For example, the Attorney General could be an independent legal
adviser to the Government but not a member of the Government;
the Attorney General could be a member of the Government, but
have no responsibility for the provision of legal advice and no
prosecutorial functions; or the office of Attorney General could
be abolished, with a junior minister within the Ministry of Justice
performing the policy functions, an independent officer undertaking
the legal advice and independent prosecutorial role and the Secretary
of State taking overall political responsibility and accountability
for controversial prosecutorial decisions. The question of who
holds the title of Attorney General is secondary: the important
point is the separation of purely legal decisions or advice from
functions which have political content, and the titles of either
Attorney General or Solicitor General could be attached to either
of the offices if the functions are split. (Paragraph 65)
9. We agree with the
view expressed by Lord Falconer that the status quo is not maintainable,
and suggest that a series of steps should be taken to reform the
role of the Attorney General. We see no reason why the official
exercising the role of legal adviser to the Government should
be a political appointee or a member of the governing party. Both
in perception and reality, it would improve the independence and
public confidence in the impartial nature and authority of the
provision of legal advice if it were not the responsibility of
someone in political life. (Paragraph 72)
10. We recommend that
following the Constitutional Reform Act 2005 the Government should
give further consideration to the statutory arrangements for 'upholding
the Rule of Law' within Government. It is not appropriate that
the responsibility for upholding the Rule of Law lies with one
member of the Government alone. We suggest that this be explored
within the context of the development of a new Ministerial Code.
(Paragraph 76)
11. Furthermore, while
we note Lord Goldsmith's claim that it is necessary to have a
lawyer at the heart of Government, we question the merits of this
claim. The inept handling of the beginning of the process of reform
which culminated in the Constitutional Reform Act 2005 and the
secretive process of establishing a Ministry of Justice, which
was trailed in the newspapers before consultation either of the
judiciary or the Lord Chancellor, were seemingly unaffected by
the presence of lawyers within Cabinet. (Paragraph 77)
12. It would be a
major departure from past practice for the Government to abandon
any role in seeking the ending of prosecutions on national security
grounds or other wider public interests grounds. There is likely
to be a need for a mechanism through which Ministers can communicate
to the independent Attorney General their recommendation or their
insistence that a particular prosecution should not proceed on
national security grounds. This should be a transparent process.
(Paragraph 82)
13. The present situation
where the Attorney General has both ministerial functions and
is responsible for making decisions with regard to prosecutions
results in a potential conflict of interest.
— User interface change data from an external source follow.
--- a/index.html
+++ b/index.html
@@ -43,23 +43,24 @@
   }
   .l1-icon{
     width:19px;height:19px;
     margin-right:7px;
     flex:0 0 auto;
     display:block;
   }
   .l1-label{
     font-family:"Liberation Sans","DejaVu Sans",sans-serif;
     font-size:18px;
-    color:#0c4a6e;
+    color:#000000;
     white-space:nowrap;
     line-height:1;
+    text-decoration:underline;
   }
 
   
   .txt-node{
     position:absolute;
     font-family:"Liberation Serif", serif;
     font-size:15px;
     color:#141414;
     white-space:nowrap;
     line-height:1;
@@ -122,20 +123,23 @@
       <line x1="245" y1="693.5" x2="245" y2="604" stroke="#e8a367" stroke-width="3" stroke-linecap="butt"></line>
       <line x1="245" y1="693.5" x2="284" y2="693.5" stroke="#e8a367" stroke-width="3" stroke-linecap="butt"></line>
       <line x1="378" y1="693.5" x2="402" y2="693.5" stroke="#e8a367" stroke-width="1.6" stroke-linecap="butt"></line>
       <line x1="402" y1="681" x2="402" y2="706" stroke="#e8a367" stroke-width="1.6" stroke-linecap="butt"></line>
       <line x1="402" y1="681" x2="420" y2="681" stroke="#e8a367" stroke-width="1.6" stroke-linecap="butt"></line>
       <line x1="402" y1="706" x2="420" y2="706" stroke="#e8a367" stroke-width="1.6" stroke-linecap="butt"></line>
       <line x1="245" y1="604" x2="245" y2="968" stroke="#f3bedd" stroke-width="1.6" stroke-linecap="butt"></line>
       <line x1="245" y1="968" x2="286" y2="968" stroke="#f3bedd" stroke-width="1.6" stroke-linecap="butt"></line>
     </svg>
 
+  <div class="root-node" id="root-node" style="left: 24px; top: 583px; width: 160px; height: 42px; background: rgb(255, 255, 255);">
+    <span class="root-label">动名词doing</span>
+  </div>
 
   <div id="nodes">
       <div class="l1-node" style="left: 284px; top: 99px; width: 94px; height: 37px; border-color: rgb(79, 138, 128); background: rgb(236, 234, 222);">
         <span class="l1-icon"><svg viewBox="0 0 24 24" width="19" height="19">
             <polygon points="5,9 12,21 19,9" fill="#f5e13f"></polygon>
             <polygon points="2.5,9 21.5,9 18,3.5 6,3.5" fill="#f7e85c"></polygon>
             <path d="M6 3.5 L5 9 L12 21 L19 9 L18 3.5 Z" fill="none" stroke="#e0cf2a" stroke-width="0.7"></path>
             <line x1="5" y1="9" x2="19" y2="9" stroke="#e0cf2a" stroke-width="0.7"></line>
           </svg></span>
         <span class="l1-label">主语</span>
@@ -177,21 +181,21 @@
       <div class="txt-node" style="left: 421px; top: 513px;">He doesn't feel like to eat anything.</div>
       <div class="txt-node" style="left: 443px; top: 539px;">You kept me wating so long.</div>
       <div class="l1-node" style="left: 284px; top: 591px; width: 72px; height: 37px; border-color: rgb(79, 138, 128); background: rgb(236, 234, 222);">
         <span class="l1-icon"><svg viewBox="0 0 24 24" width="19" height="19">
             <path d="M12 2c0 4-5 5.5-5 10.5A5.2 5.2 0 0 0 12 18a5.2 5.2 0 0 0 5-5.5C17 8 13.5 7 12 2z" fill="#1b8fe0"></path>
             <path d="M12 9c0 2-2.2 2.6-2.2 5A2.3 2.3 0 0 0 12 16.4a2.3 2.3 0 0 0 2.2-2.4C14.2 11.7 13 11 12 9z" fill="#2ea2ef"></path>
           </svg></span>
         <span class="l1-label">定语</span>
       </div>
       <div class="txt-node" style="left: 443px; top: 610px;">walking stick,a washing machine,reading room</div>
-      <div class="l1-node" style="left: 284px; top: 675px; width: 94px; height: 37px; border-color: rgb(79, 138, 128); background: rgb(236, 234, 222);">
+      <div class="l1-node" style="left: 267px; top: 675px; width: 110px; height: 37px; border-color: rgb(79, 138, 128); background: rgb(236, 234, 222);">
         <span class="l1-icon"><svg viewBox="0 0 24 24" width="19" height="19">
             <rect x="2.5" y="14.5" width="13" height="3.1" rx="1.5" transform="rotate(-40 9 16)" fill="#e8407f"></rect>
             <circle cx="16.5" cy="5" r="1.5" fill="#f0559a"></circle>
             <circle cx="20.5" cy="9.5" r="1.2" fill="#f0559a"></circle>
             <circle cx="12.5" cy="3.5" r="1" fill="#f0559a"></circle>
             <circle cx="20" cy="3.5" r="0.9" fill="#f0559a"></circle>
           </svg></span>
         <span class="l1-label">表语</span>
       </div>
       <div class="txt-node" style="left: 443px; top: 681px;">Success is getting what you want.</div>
While separating
these two functions would not make difficult decisions any easier
to make, it would remove the potential for the allegations of
lack of independence and political impropriety. We recommend that
the Government separate the policy functions and the prosecutorial
functions of the Attorney General. The 'ministerial' functions
would be more appropriately carried out by a minister within the
new Ministry of Justice. This would also allow the Attorney General
to be a truly independent superintendent of the prosecution services,
responsible for deciding on prosecutions and exercising a propriety
and public interest role, except in those cases where he or she
was instructed by ministers, in a process which would have to
be transparent, that on national security or public interest grounds
a prosecution should not proceed. (Paragraph 83)
14. We recommend that,
regardless of whether there are any changes to the ministerial
or party political status of the Attorney General, the old convention
with respect to the Attorney General's attendance at Cabinet should
be re-established. The Attorney General should attend the Cabinet
by invitation only, and then only for the consideration of specific
relevant agenda items. (Paragraph 86)
15. We have not given
detailed consideration to the role of the Solicitor General, but
our recommendations are not based on the idea that the Solicitor
General should continue to act as a representative of the Attorney
General in the Commons, if the Attorney General becomes a non-political
legal adviser. That would be to confuse the line of accountability,
and it would seem more appropriate for the Solicitor General's
role, if it remains, to be that of deputy to the non-political
Attorney General, and to be undertaken by a career lawyer. (Paragraph
96)
16. We believe that
the issue of accountability is key. The central cause of dissatisfaction
with the role of Attorney General stems from the fact that the
current arrangements blur the distinction between action taken
by the Attorney General as a minister and action taken by the
Attorney General as a legal adviser. This is more than just a
presentational problem. The office should be reformed so that
the public and Parliament can be clear about the basis on which
decisions are taken. Parliament and the public have the right
to be able to identify an audit trail which shows whether a decision
is taken on a technical, legal basis or whether the decision as
a political one. If a decision has been taken on the basis of
political instructions, it is ministers who should take responsibility
and be accountable for those instructions. (Paragraph 100)
17. We have concluded
that the status quo is not an option, and on balance, we agree
that de-politicising the prosecution role should be one of the
central purposes of reform, not least in order to restore public
confidence in the role. (Paragraph 104)
18. While not attempting
to provide a detailed blueprint for reform or to prescribe a specific
detailed model for reform, on balance we have concluded that legal
decisions in prosecutions and the provision of legal advice should
rest with someone who is appointed as a career lawyer, and who
is not a politician or a member of the Government. The Attorney
General's ministerial functions should be exercised by a minister
in the Ministry of Justice. Where Ministers instruct the independent
head of the prosecution service on public interest grounds, whether
national security or other grounds, the Secretary of State for
Justice would be accountable to Parliament for that instruction.
(Paragraph 105)
19. Reform of the
office of the Attorney General is needed, and we welcome the fact
that both the Prime Minister and the new Attorney General have
indicated a willingness to engage in reform. Making the office
fit for purpose in the 21st century is essential in developing
a robust and independent prosecution service, and for the provision
of legal advice to government which has the confidence and respect
of politicians and the public alike. If a decision has been taken
on the basis of political instructions, it is ministers who should
take responsibility and be accountable for those instructions.